Zach volunteers that the “typical law student just wants a secure job but has no idea what that actually means; OnRamp grads have far more specific and realistic expectations about what jobs can be. Classmates would ask me, ‘OK, are you going to look for a real job now?'”
Shanique volunteers that she didn’t expect to stay at OnRamp very long, and in fact got a job offer a few months ago at what she calls a “conventional company” (in-house): She asked how the company planned to grow people over (say) the next five years of their careers “and their answer was disappointing.” She adds a sophisticated observation: “Their environment was far too unstructured, with no way for the company to evaluate recent arrivals vs. longer-term employees.” [Sound familiar?—Bruce.]

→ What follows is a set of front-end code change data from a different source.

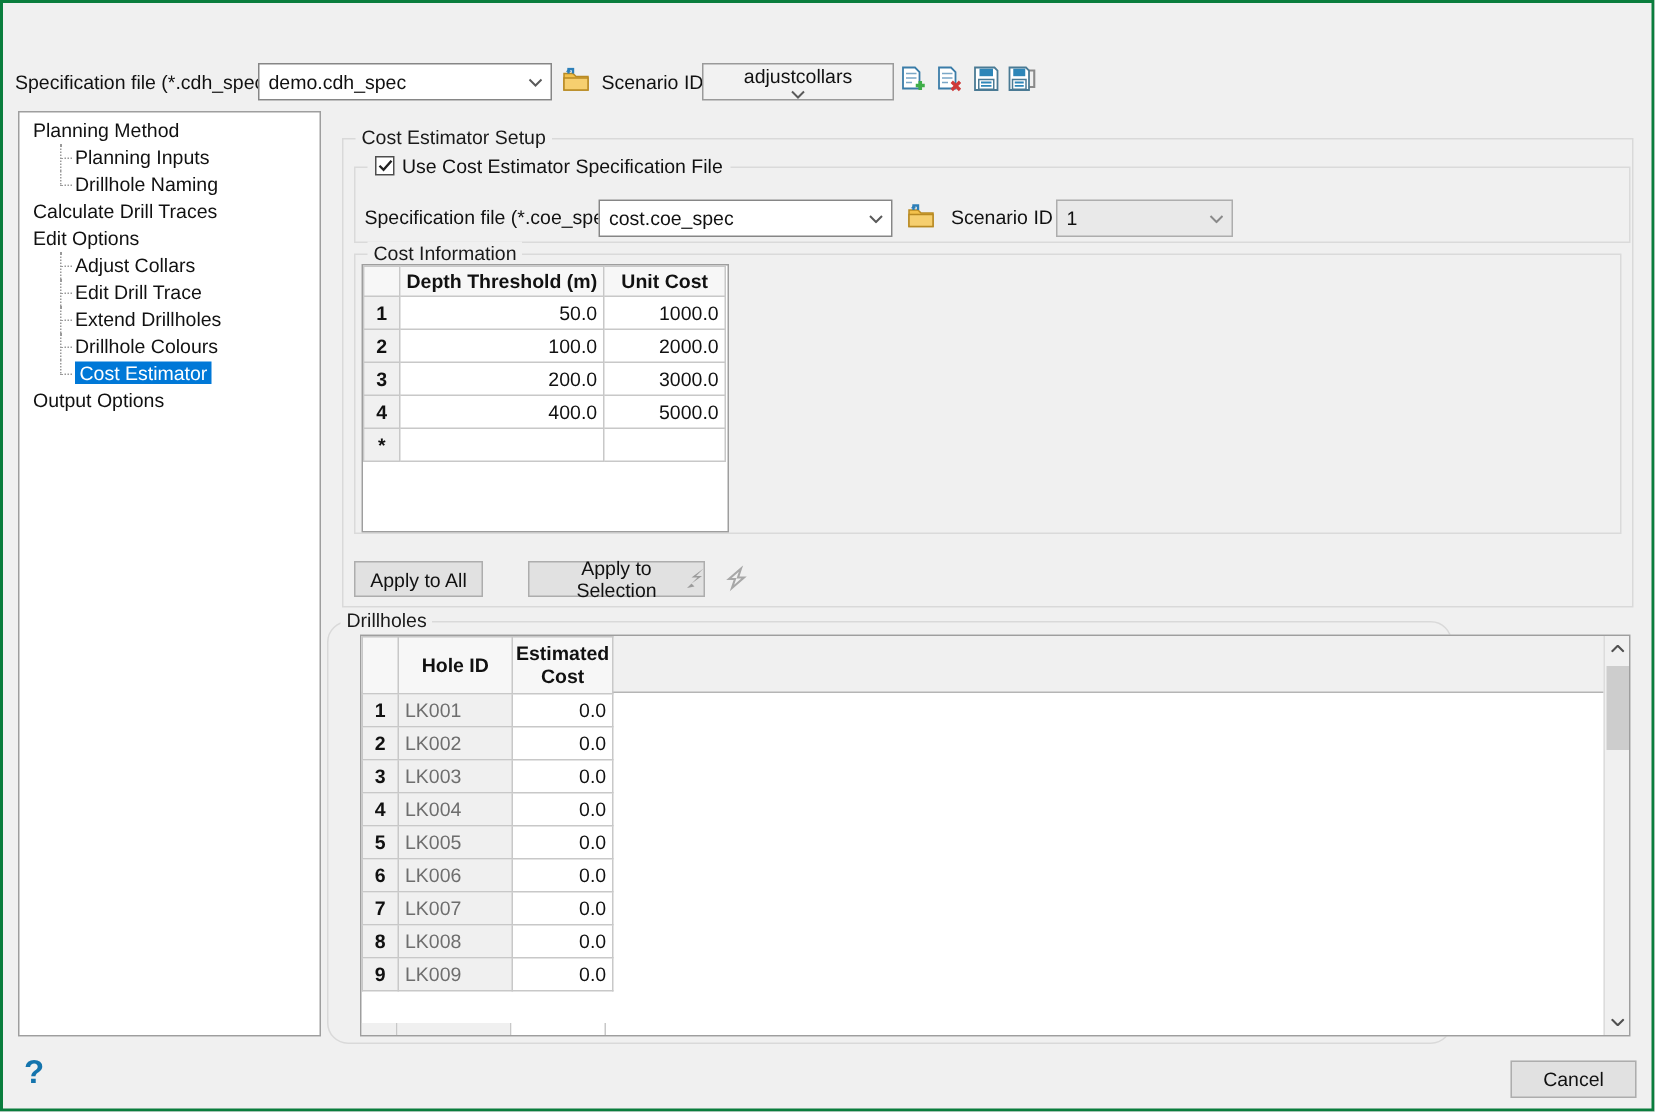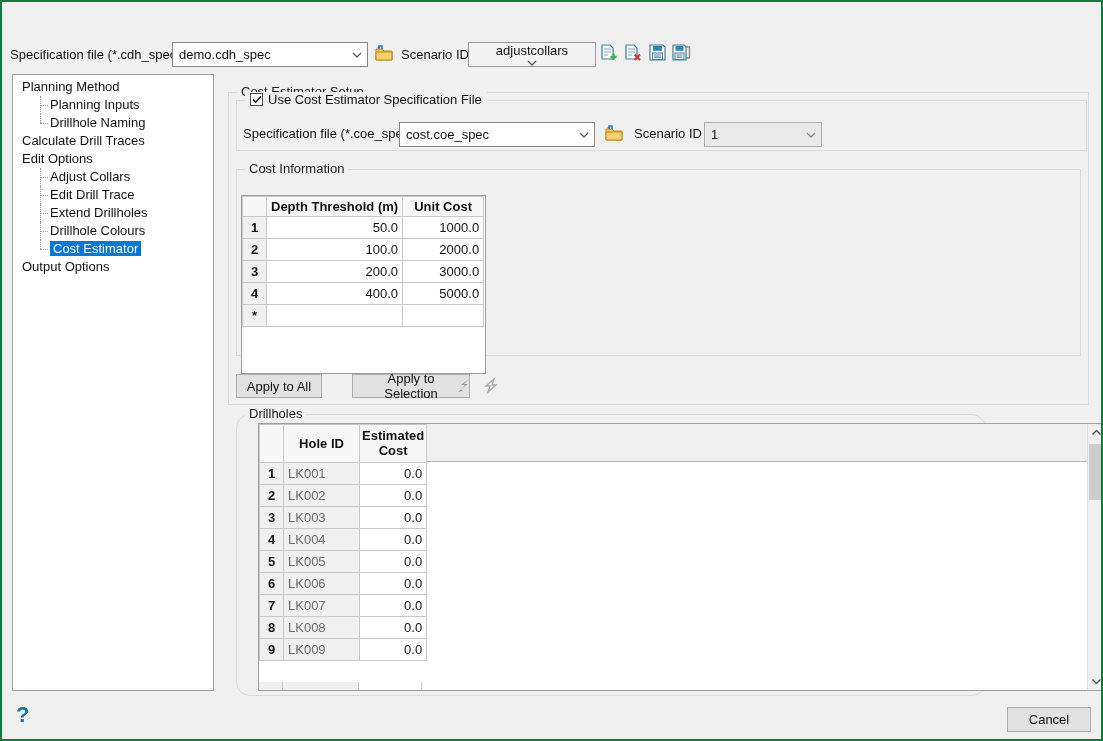"Use Cost Estimator Specification File" div.group { top: 7px -> 18px }
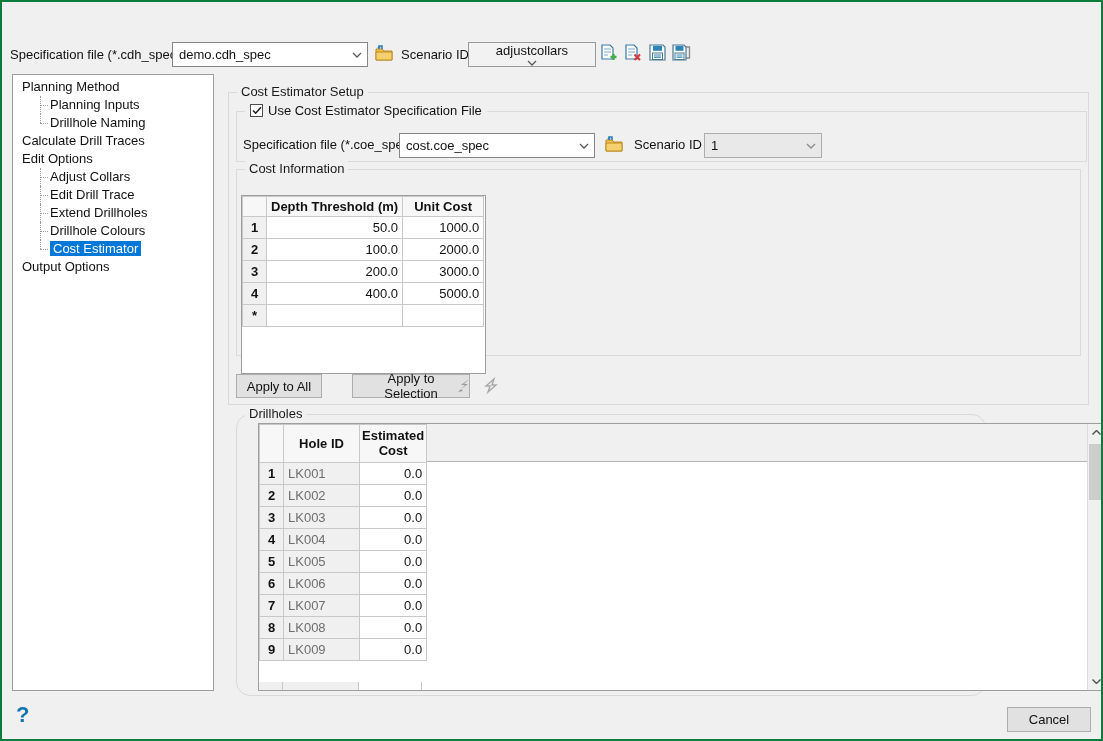"Depth Threshold (m)" .gridpanel { margin-top: 19px -> none }
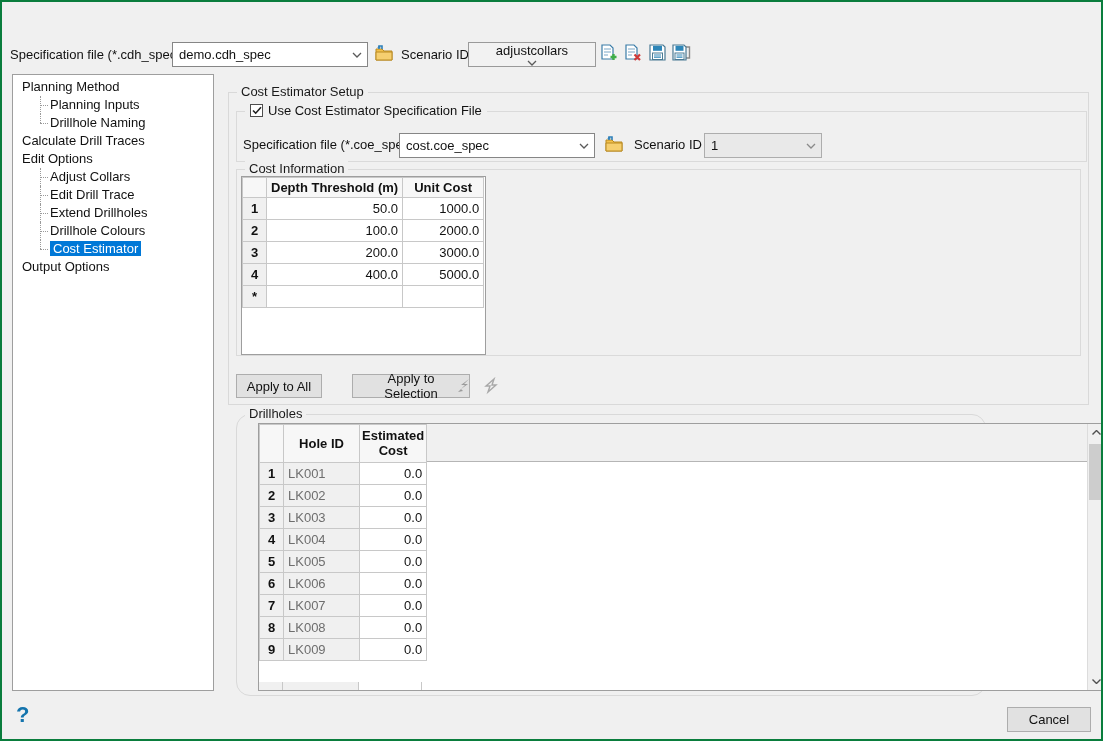"Drillholes" div.group { left: 234px -> 216px }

As for law schools’ attitude, as recently as nine months to a year ago it was “tons of skepticism; we were very much encouraged to look for more conventional options by Career Services, [but] they’ve all been surprised by how quickly it’s taken off and how fast people are gaining value from it.” That doesn’t mean all schools are embracing it equally. One of them volunteers that at their school “the Dean is forward-looking but there’s a lot of pushback at Career Services; the only route to go is to a law firm.”
At Harvard, according to Zach, the issue is simply that hardly anyone knows about it; “the only people who do are ones I’ve told. But you have to understand the hiring dynamics at Harvard are very different; people aren’t looking outside the traditional model at all. ‘Alternatives’ are things like McKinsey and Citi.”
Could “alternatives” some day—even at empyrean Harvard—include ApprenticeRamp?
I for one am convinced we have to try…different. We have to spawn and spin out theories about ways to make this mismatched and dysfunctional market “clear.” We have to think big, experiment, test, revise, and test again. But mostly we have to start theorizing, and trying.
We started by talking to people outside law—Intel, NASA, the project teams at global banks—and then spent more time listening to those lawyers who talk about what can be done, rather than those who dismiss what can’t. Over the last few months I have been talking to a lot of federal judges about problems of ‘Access to Justice,’ and now we’re beginning to work on applying these approaches to support very large scale clinical collaboration. Although addressing the access to justice challenge won’t require approaches as structured as our contract genome mapping work, it will require scale.
We think we’ve created a better mousetrap for uber-complex projects with iterative information requirements: And we’re betting on the young Rampers to help us improve it.
As the legendary Freeman Dyson recently wrote in The New York Review of Books, reviewing Mario Livio’s Brilliant Blunders: From Darwin to Einstein—Colossal Mistakes by Great Scientists That Changed Our Understanding of Life and the Universe:
Science consists of facts and theories. Facts and theories are born in different ways and are judged by different standards. Facts are supposed to be true or false. They are discovered by observers or experimenters. A scientist who claims to have discovered a fact that turns out to be wrong is judged harshly. One wrong fact is enough to ruin a career.
Theories have an entirely different status. They are free creations of the human mind, intended to describe our understanding of nature. Since our understanding is incomplete, theories are provisional. Theories are tools of understanding, and a tool does not need to be precisely true in order to be useful. Theories are supposed to be more-or-less true, with plenty of room for disagreement. A scientist who invents a theory that turns out to be wrong is judged leniently. Mistakes are tolerated, so long as the culprit is willing to correct them when nature proves them wrong.
ApprenticeRamp may or may not be around for a long time, and whatever happens of one prediction I’m confident: It will continue to evolve and morph. But for my money, it’s the best darned theory I’ve seen out there yet.